Long ago, the grandmother image was safe and unassailable. Kindly ladies with open arms, permed hair and sensible shoes eased the transition from childhood to adolescence for many of us. They offered love and maternal solace focused on the next generation, sublimating their own unfulfilled dreams or personal achievements.
Not anymore. Enter the Baby Boom generation, a legion of female achievers whose horizons expanded far beyond the traditional hearth and home. Many grandmas today eschew support hose for designer duds and would never consider a tight perm. While their laps are taut and toned, they are no less welcoming. Their horizons include the boardroom, courthouse and eventually the presidency. Angela Merkel is a prime example of that as is Ruth Bader Ginsberg and many others.
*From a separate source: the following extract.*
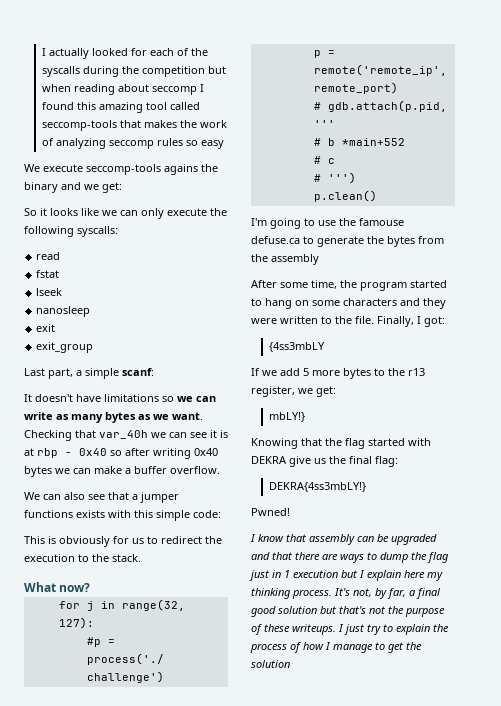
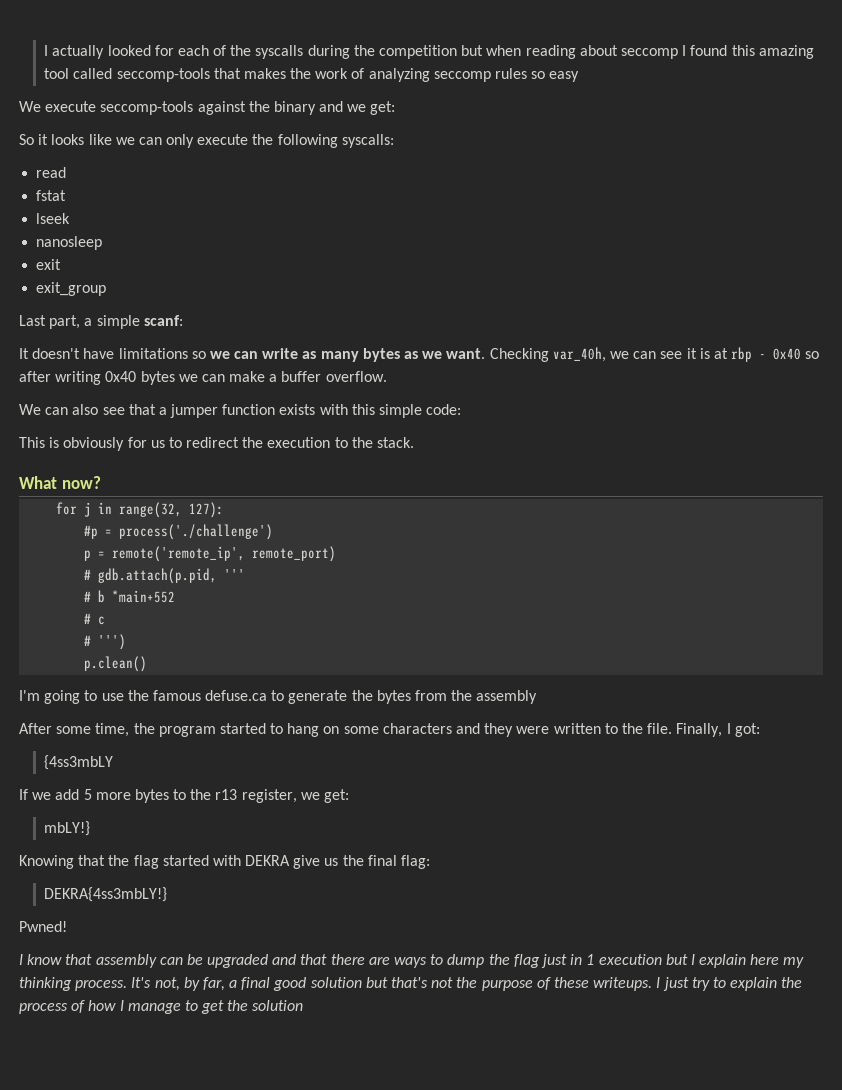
[164,164,198,175] agains -> [197,101,246,115] against
[75,430,148,439] that var_40h -> [552,347,606,362] var_40h,
[24,510,73,518] functions -> [222,404,276,415] function
[359,218,404,226] famouse -> [152,690,201,701] famous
In addition to unqualified acceptance, they offer their grandchildren inspiration and belief in the possibilities.
My own beloved Grandmother did that too. Admittedly she loved her perms, hairnets and sensible flats, but she offered me wisdom and sage counsel too. This mother of five, who operated the family business when her husband fell ill, taught me this: Find a profession, support yourself and always keep your own money. You can achieve anything.
Grandma Glam is more norm than anomaly today and that’s a good thing. Little girls (and their brothers) learn that while aging is part of life’s continuum, dreams and goals don’t end at the kitchen sink.
So give her a hug and head down to Sephora with Grandma. Their makeup is truly awesome.